Hillside hikes, calm canoe rides, and cramped tents all scream summer, but year after year standard lake activities can start to lose their lustre. If you’re antsy for an epic summer adventure, try heading to Canada’s wildest regions for a more extreme excursion. While none of these options are cheap, they’re great ways to turn average outdoor activities into once-in-a-lifetime experiences.
6 ways to take average summer activities to the next level
- share
- Share on Facebook
- Share on Twitter
- Share on Pinterest
- Copy Link

In recent years, glamping (glamourous camping) has exploded in popularity, allowing more particular outdoor enthusiasts the chance to snuggle up with nature without sacrificing comforts like beds, hot showers, and cooked meals. WildExodus is just one Ontario resort catering to classy campers. You can “rough it” in the Arctic watershed and Boreal Forest near Timmins, Ontario, with fully furnished, safari-style tents and fine dining at a formal table. Or head down to Dunnville, Ontario (between Niagara and Hamilton), for Oakwood Escape’s cozy getups on the Grand River. Tents are set on raised wooden platforms with real beds decked in hotel-style linens and duvets. They’re also equipped with private barbecues for cooking meals, flushable toilets, and hot showers. (Private bathrooms and showers are coming soon.) For more examples of where you can go glamping in Canada, see “Where to go glamping in Canada.”

If you get excited spotting a deer by the side of a road, imagine getting super close to some of Canada’s biggest (and scariest) wildlife. Frontiers North Adventures’ Big Five Safari package puts you right in the path of moose, black bears, bison, polar bears, and beluga whales over the course of eight days spent around Winnipeg and Churchill, Manitoba. Zoom around Riding Mountain National Park and Churchill’s tundra by buggy, and board a zodiac boat to search for belugas in frigid waters.

If the rock bass you caught last summer is your best “fish story” to date, imagine telling your friends you hooked a 1,000-pound white sturgeon. British Columbia’s Fraser River is well known for its mammoth fish, boasting the world’s largest white sturgeon populations. Some of the sturgeons caught here over the past two years are thought to be the biggest fish ever caught in North America. Just this past June, a father-son fishing duo from Atlanta, Georgia, caught a massive one that clocked in at more than 11-feet and weighed almost 900 pounds. The pair was on a Great River Fishing excursion, whose fitting motto is “where big game is the only game.” Great River Fishing offer various day trips and multi-day charters for reeling in sturgeon, Pacific salmon, trout, and more.

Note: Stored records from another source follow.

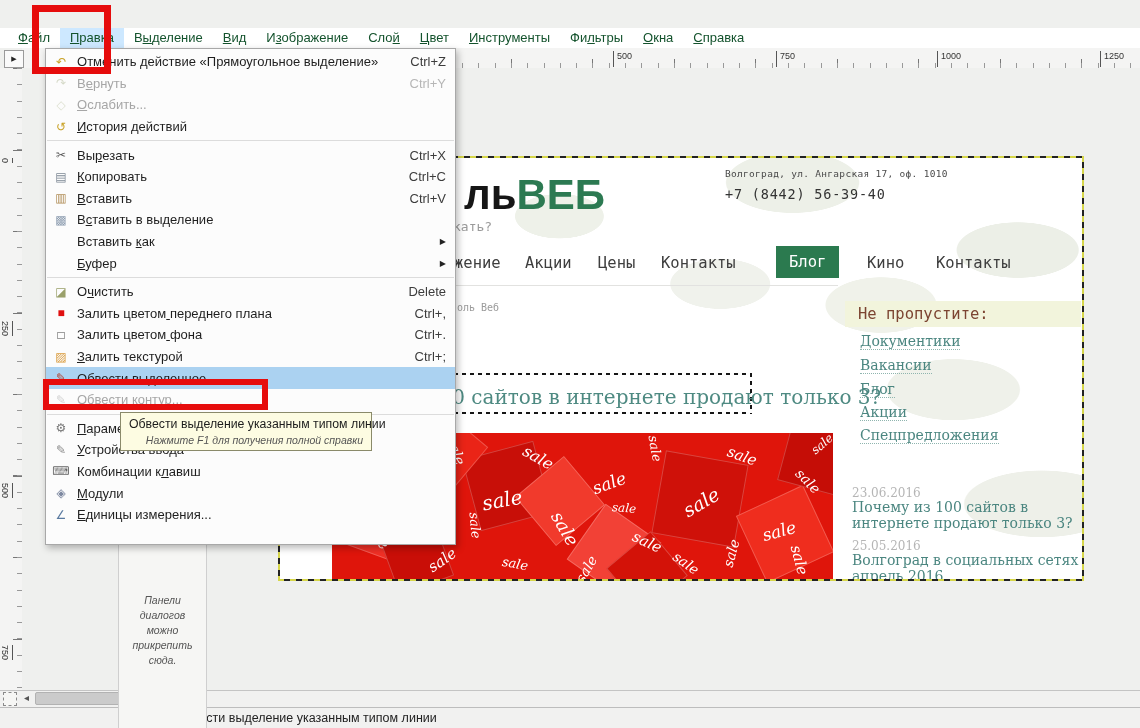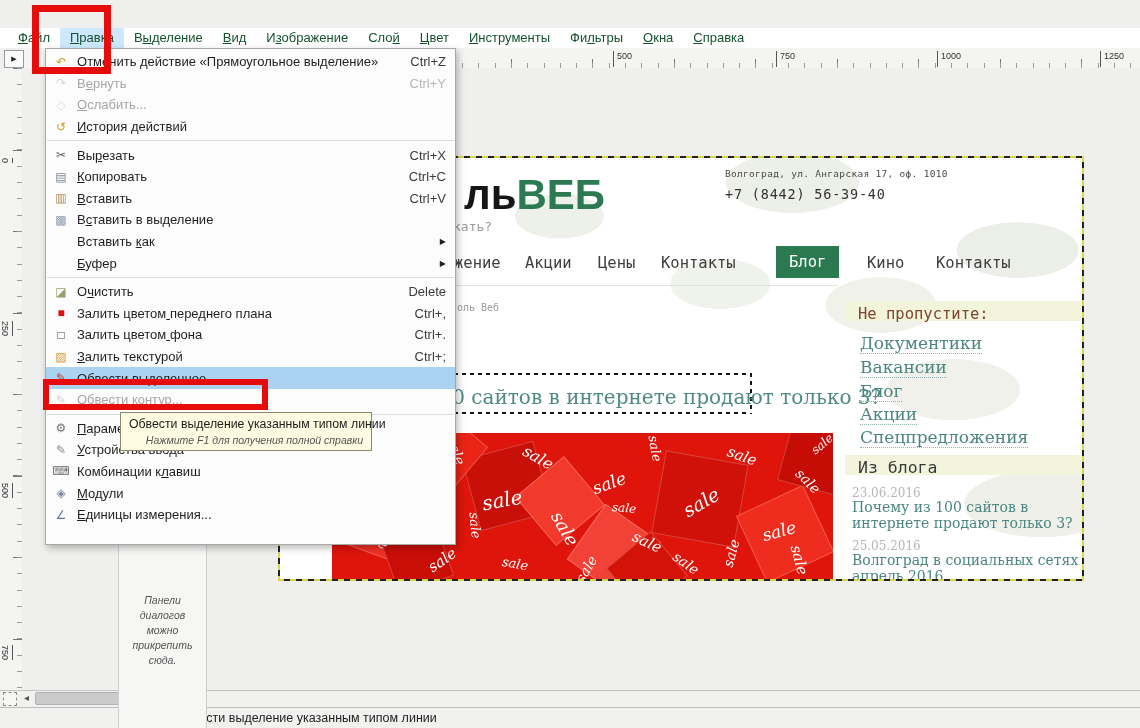--- a/index.html
+++ b/index.html
@@ -62,7 +62,7 @@
   .ants-v{position:absolute;width:2px;background:repeating-linear-gradient(180deg,#161616 0 4px,#fdfdfd 4px 8px);}
   #main-heading{left:30px;top:228px;font-size:20px;color:#4e8a82;white-space:nowrap;}
   
-  .side-bar-box{position:absolute;left:567px;width:236px;height:20px;background:#f2f4dc;}
+  .side-bar-box{position:absolute;left:567px;width:236px;height:26px;background:#f2f4dc;}
   #side-title1{line-height:26px;padding-left:13px;font-size:15.5px;color:#7c4431;}
   #side-title2{line-height:26px;padding-left:13px;font-size:16.5px;color:#3a3a3a;}
   .side-link{position:absolute;left:582px;font-size:17px;color:#4b8680;white-space:nowrap;}

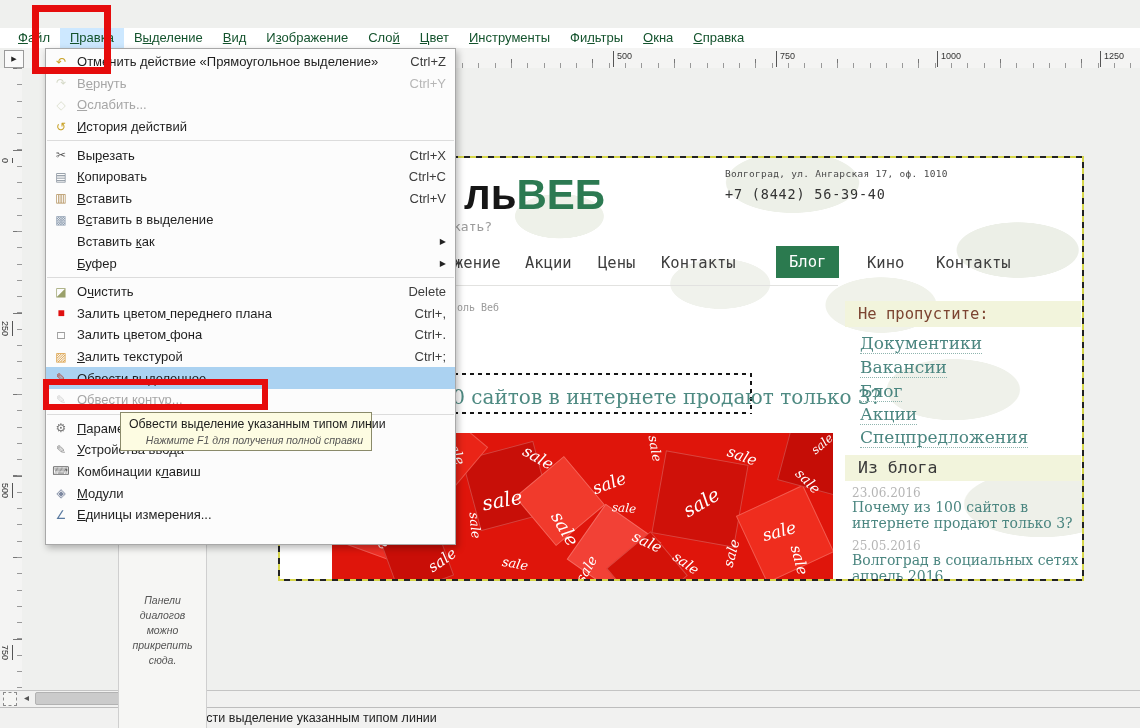--- a/index.html
+++ b/index.html
@@ -65,7 +65,7 @@
   .side-bar-box{position:absolute;left:567px;width:236px;height:26px;background:#f2f4dc;}
   #side-title1{line-height:26px;padding-left:13px;font-size:15.5px;color:#7c4431;}
   #side-title2{line-height:26px;padding-left:13px;font-size:16.5px;color:#3a3a3a;}
-  .side-link{position:absolute;left:582px;font-size:17px;color:#4b8680;white-space:nowrap;}
+  .side-link{position:absolute;left:582px;font-size:14px;color:#4b8680;white-space:nowrap;}
   .side-link span{border-bottom:1px dotted #8fb5af;}
   .post-date{position:absolute;left:574px;font-size:12px;color:#b5b5b5;}
   .post-link{position:absolute;left:574px;width:238px;font-size:14px;line-height:1.16;color:#4b8680;}

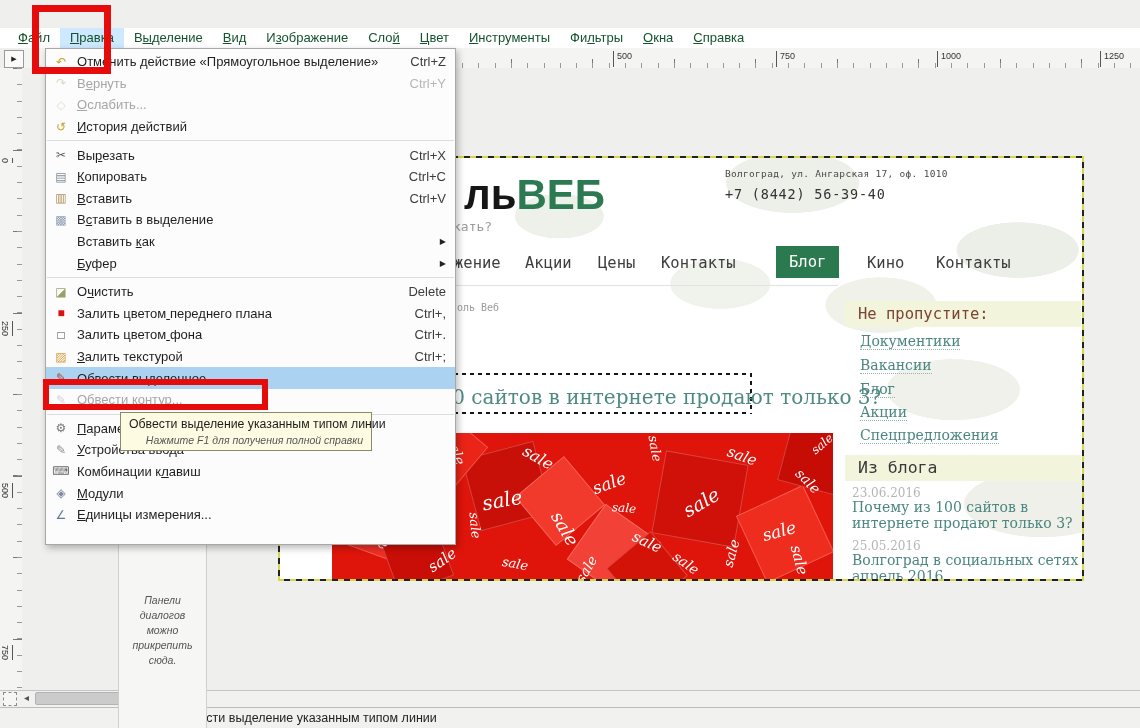--- a/index.html
+++ b/index.html
@@ -218,9 +218,6 @@
       <div class="side-link serif" style="top:224px"><span>Блог</span></div>
       <div class="side-link serif" style="top:247px"><span>Акции</span></div>
       <div class="side-link serif" style="top:270px"><span>Спецпредложения</span></div>
-      <div class="side-bar-box" style="top:298px">
-        <div class="mono" id="side-title2">Из блога</div>
-      </div>
       <div class="post-date serif" style="top:329px">23.06.2016</div>
       <div class="post-link serif" style="top:342px">Почему из 100 сайтов в интернете продают только 3?</div>
       <div class="post-date serif" style="top:382px">25.05.2016</div>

Kick up your usual cottage hikes by being whisked away by helicopter and dropped off for guided treks to glacier fields and mountain summits. Canadian Mountain Holidays (CMH) offers a range of three- and six-day heli-hiking packages in British Columbia and Banff, Alberta, along the majestic Canadian Rockies and Columbia Mountains. For heli-hiking with a culinary twist, try the Gourmet Getaway package (CAD $2,949) from Sept. 1-4, 2014. It offers three days of adrenaline-packed heli-hiking around Lake Louise but at night, chefs dish out gourmet tasting menus and mountain specialities in the Bobbie Burns backcountry lodge.

Think a big fish swimming past you is a thrill? Imagine a dip with a whale. West coasters can sea kayak with orcas around Vancouver Island. Wildcoast offers a four-day Orca Camp adventure in the sparkling Johnstone Strait, next to the Robson Bight Ecological Reserve where plenty of orcas and humpback whales spend their summers. When you’re not paddling the waters with killer whales, you can fish, hike, and lounge on the beach, or curl up in safari-style tents. Over in Newfoundland, you can get right in the water and swim with humpback whales with Ocean Quest Adventures’ “Close Encounters” tours. Half-day snorkelling tours (CAD $199 per person) take you out and into the Atlantic Ocean where you can wade in wetsuits with the massive mammals and even get too-close-for-comfort with their unforgettable whale breath.

Hit the rails for a unique, multi-day canoe tour in remote regions only accessible by train. Caribou Expeditions’ Agawa River, Algoma three-day journey (CAD $595 taxes included) guides you across 50 kilometres of pristine Northern Ontario wilderness. Board the train in Sault Ste. Marie and get dropped off in the forest. Then paddle the Agawa River down to Lake Superior, gliding over Class II rapids and portaging across the 75-foot high Agawa Falls. Trips are limited to spring and fall when waters are running high.